This is something that both buyers and sellers have been waiting for. Despite ongoing economic pressures, the market has shown remarkable resilience, supported by consistent demand and a long-term investment mindset.
At O-YES Properties, we are seeing renewed confidence beginning to filter back into the market. After a period of higher borrowing costs, activity is slowly picking up and price growth is starting to level out. That said, affordability remains a key factor, with even small changes in interest rates continuing to influence buyer behaviour.
“Our market isn’t one-size-fits-all,” says David Williams, CEO of O-YES Properties. “First-time buyers and more price-sensitive segments feel interest rate changes almost immediately, while higher-end buyers tend to be less affected. That’s why we’re seeing recovery happen at different speeds across different price bands.”
Global pressures still shaping the local landscape
While holding interest rates steady offers short-term relief and predictability, it also reflects broader economic realities. Stability, in itself, plays an important role in restoring confidence.
“When buyers have certainty around repayments, even if rates haven’t dropped yet, it allows them to plan properly and move forward with more confidence,” Williams explains.
However, global factors such as rising fuel costs, geopolitical uncertainty, and currency volatility continue to keep inflation in check, limiting the likelihood of significant rate cuts in the immediate future. These global influences ultimately affect how banks assess lending risk, which in turn impacts what buyers qualify for and the rates they are offered.
Encouragingly, lending institutions are still active.

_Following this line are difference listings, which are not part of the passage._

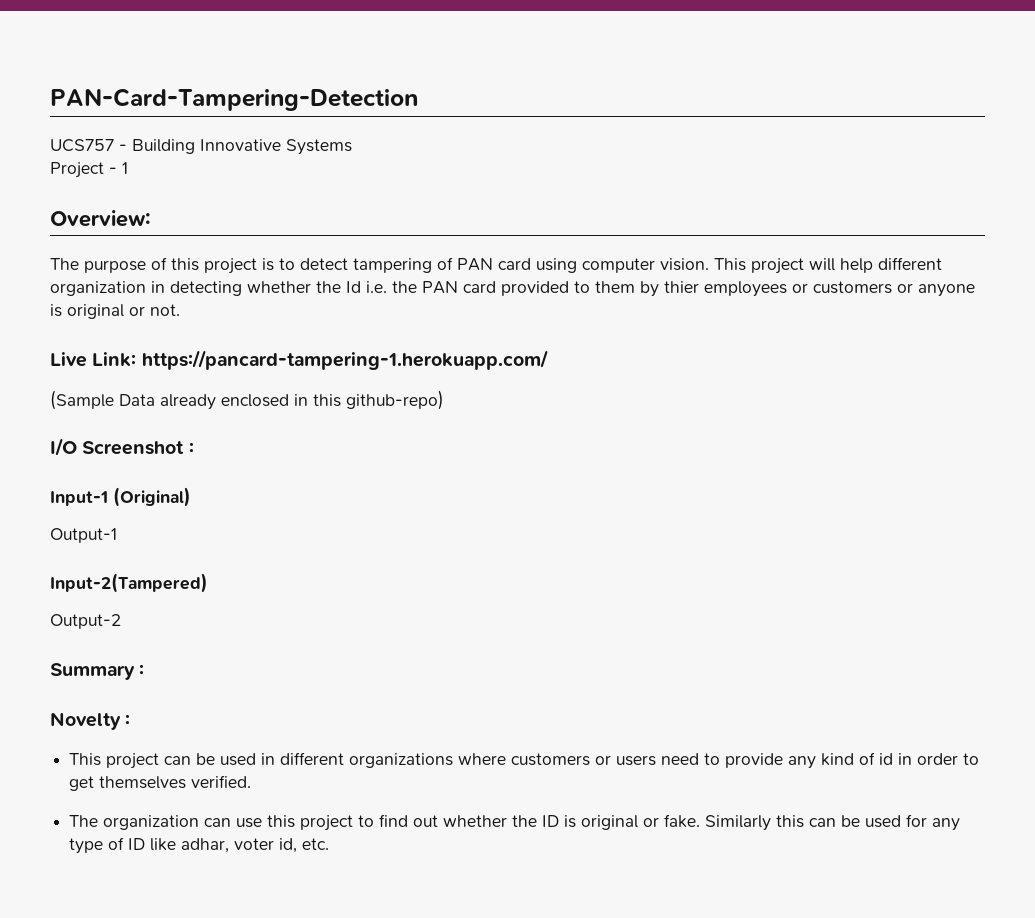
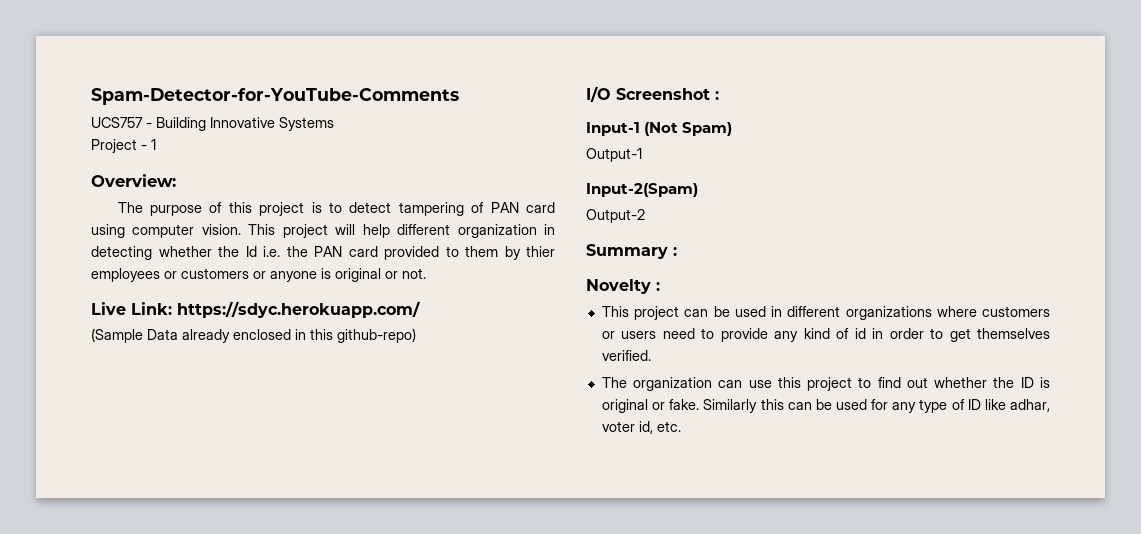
[50,88,418,111] PAN-Card-Tampering-Detection -> [91,88,459,105] Spam-Detector-for-YouTube-Comments
[141,350,548,370] https://pancard-tampering-1.herokuapp.com/ -> [177,301,420,318] https://sdyc.herokuapp.com/
[113,487,191,507] (Original) -> [644,122,733,136] (Not Spam)
[50,573,208,593] Input-2(Tampered) -> [586,183,698,197] Input-2(Spam)

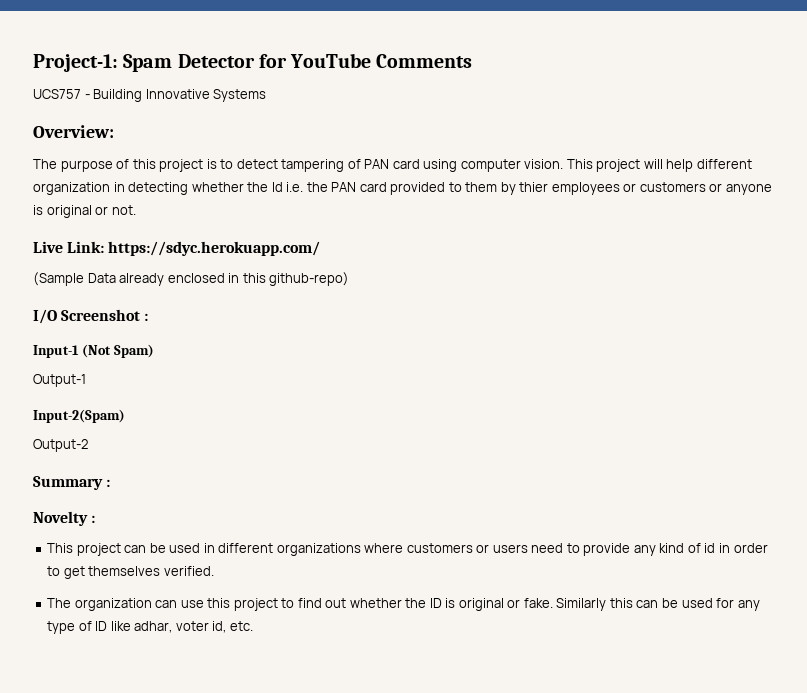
[91,88,459,105] Spam-Detector-for-YouTube-Comments -> [33,53,473,72] Project-1: Spam Detector for YouTube Comments
[91,139,156,153] // Project - 1 -> (267, 95) none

Buyers with strong financial profiles, clean credit records, and manageable debt levels are continuing to secure competitive home loan terms, a positive sign for market stability.
Budget 2026: Small changes, meaningful impact
While interest rates dominate short-term sentiment, the 2026 Budget has introduced several adjustments that could support the property market over time.
One of the most notable changes is the increase in the primary residence capital gains tax (CGT) exclusion from R2 million to R3 million.
“This is a meaningful win for homeowners,” says Williams. “It allows sellers to retain more of their profit, which can make it easier to move, whether that’s upgrading, downsizing, or reinvesting.”
Rather than triggering an immediate surge in listings, this adjustment is expected to encourage more natural movement within the market, particularly in the mid-to upper-price ranges.
“It gives sellers flexibility,” Williams adds. “People can make decisions based on life changes rather than being driven purely by tax considerations.”
At the same time, the decision to leave transfer duty thresholds unchanged provides much-needed consistency.
“In an already tight affordability environment, knowing your upfront costs remain stable is incredibly valuable,” Williams notes. “It allows buyers to budget more effectively and make informed decisions.”
Additional measures, such as inflationary adjustments to personal income tax brackets, may offer slight financial relief to households, while maintaining the corporate tax rate at 27% supports a stable environment for investors and developers. The increased VAT threshold for small businesses is also expected to ease pressure on smaller operators within the broader property sector.
Looking ahead: Infrastructure as a growth driver
Over the longer term, government’s continued investment in infrastructure is expected to influence property trends.
“Infrastructure development plays a significant role in shaping property values,” says Williams. “Improved roads, transport links, and service delivery can unlock growth in certain areas, but these benefits take time and will differ from one location to another.”
Proposed municipal reforms, particularly those linking funding to service delivery performance, may also help rebuild confidence in struggling areas, although these changes are likely to be gradual.
At O-YES Properties, our view remains clear: while short-term pressures exist, the fundamentals of the South African property market remain strong. For buyers, sellers and investors alike, there is still opportunity, particularly for those who take a well-informed, long-term approach.